Shooting Of Two Black People In Massachusetts Being Investigated As Hate Crime
Authorities are investigating if a shooting in Massachusetts of two Black people by a white man was a hate crime after racist messages were found in the suspect Nathan Allen’s handwriting.
According to the Associated Press, Suffolk County District Attorney Rachael Rollins said investigators came across “troubling white supremacist rhetoric” that expresses “anti-Semitic and racist statements againgst Black individuals" in Allen’s handwriting.
The 28-year-old has been identified as the man who shot and killed David Green, a retired Massachusetts State Police officer, and Romana Cooper, an Air Force veteran, after emerging from a stolen truck that he crashed into a building on Saturday afternoon (June 26).
Officials described Green and Cooper as innocent bystanders.

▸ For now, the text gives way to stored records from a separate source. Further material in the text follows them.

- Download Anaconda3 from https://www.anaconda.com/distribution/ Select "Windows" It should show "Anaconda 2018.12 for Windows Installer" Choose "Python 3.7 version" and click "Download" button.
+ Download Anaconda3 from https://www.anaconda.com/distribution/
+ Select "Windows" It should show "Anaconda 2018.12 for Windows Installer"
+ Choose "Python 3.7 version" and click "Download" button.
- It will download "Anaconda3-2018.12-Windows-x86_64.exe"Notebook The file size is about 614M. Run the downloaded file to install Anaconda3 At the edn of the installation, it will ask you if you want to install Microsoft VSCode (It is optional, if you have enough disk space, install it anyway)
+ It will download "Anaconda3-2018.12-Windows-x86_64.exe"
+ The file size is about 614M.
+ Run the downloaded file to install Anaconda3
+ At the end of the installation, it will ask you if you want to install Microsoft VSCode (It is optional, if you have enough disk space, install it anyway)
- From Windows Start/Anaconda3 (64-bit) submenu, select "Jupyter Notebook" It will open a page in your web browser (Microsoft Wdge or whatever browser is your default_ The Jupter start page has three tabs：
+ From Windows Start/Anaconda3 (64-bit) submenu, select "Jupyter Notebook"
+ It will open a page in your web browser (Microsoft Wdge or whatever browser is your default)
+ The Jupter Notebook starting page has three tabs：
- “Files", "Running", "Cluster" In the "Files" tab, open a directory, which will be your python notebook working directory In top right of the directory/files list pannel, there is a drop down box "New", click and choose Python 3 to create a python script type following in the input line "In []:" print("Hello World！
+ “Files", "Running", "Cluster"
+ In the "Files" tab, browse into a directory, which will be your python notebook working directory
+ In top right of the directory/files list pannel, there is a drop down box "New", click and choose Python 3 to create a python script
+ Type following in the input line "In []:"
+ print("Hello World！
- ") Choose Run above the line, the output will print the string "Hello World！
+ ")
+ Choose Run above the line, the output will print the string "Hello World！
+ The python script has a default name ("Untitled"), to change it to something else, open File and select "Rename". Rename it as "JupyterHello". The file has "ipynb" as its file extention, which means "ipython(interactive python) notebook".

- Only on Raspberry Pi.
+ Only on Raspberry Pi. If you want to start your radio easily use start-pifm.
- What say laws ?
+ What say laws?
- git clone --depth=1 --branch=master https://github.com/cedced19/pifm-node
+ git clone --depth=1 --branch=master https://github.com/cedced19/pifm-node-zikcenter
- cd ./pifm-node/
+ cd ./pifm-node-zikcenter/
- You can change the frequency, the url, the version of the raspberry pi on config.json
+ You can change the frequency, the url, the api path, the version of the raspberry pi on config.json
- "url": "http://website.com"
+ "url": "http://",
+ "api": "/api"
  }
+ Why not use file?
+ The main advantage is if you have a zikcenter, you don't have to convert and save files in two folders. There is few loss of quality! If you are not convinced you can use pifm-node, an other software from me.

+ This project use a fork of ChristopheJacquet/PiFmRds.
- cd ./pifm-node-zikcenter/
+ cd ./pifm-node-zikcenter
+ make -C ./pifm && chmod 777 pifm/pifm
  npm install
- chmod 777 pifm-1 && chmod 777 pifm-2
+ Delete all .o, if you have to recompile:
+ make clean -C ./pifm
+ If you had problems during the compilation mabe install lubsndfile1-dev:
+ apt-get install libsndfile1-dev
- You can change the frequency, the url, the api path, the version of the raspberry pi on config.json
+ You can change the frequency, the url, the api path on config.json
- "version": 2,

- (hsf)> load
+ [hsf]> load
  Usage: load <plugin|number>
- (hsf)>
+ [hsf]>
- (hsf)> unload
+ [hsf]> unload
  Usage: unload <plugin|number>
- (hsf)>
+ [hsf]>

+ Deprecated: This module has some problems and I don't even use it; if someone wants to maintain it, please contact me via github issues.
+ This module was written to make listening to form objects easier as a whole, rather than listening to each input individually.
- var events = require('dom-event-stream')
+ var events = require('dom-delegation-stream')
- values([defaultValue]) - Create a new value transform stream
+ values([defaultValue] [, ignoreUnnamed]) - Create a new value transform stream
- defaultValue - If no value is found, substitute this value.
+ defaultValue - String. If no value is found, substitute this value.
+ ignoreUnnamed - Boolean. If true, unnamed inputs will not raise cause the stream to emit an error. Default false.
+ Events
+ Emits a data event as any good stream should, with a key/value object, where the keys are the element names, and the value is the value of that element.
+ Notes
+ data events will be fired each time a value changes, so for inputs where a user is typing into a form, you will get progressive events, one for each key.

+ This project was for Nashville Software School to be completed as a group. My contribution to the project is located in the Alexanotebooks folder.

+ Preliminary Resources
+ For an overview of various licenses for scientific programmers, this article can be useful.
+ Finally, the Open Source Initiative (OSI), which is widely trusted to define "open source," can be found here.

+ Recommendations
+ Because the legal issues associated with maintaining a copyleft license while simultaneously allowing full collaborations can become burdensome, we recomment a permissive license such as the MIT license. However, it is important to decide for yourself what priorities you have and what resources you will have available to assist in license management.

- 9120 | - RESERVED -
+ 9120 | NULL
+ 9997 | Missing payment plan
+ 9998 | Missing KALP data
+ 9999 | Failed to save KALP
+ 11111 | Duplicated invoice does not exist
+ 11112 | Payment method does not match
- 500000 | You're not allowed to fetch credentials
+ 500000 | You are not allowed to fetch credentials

Allen was fatally shot by police moments later.
The shooter “walked by several other people that were not Black and they are alive. They were not harmed,” Rollins said to reporters Sunday, the AP reports. “They are alive and these two visible people of color are not. We will continue to look and see,” she said.
Details about what exactly the suspect wrote or where the writings were found were not made available to reporters, but Rollins did say that the investigation is in its early days and that the families of the victims “deserve answers and we will find out what happened here.”
Green worked in law enforcement for nearly 40 years. Police Col. Christopher Mason says he was shot outside his home.
“Trooper Green was widely respected and well-liked by his fellow Troopers, several of whom yesterday described him as a ‘true gentleman’ and always courteous to the public and meticulous in his duties,” Mason said in an emailed statement, according to the AP. “From what we learned yesterday, he was held in equally-high regard by his neighbors and friends in Winthrop.”
On Sunday, mourners gathered at the scene of the crime, leaving family near the destroyed building, the Boston Globe reports.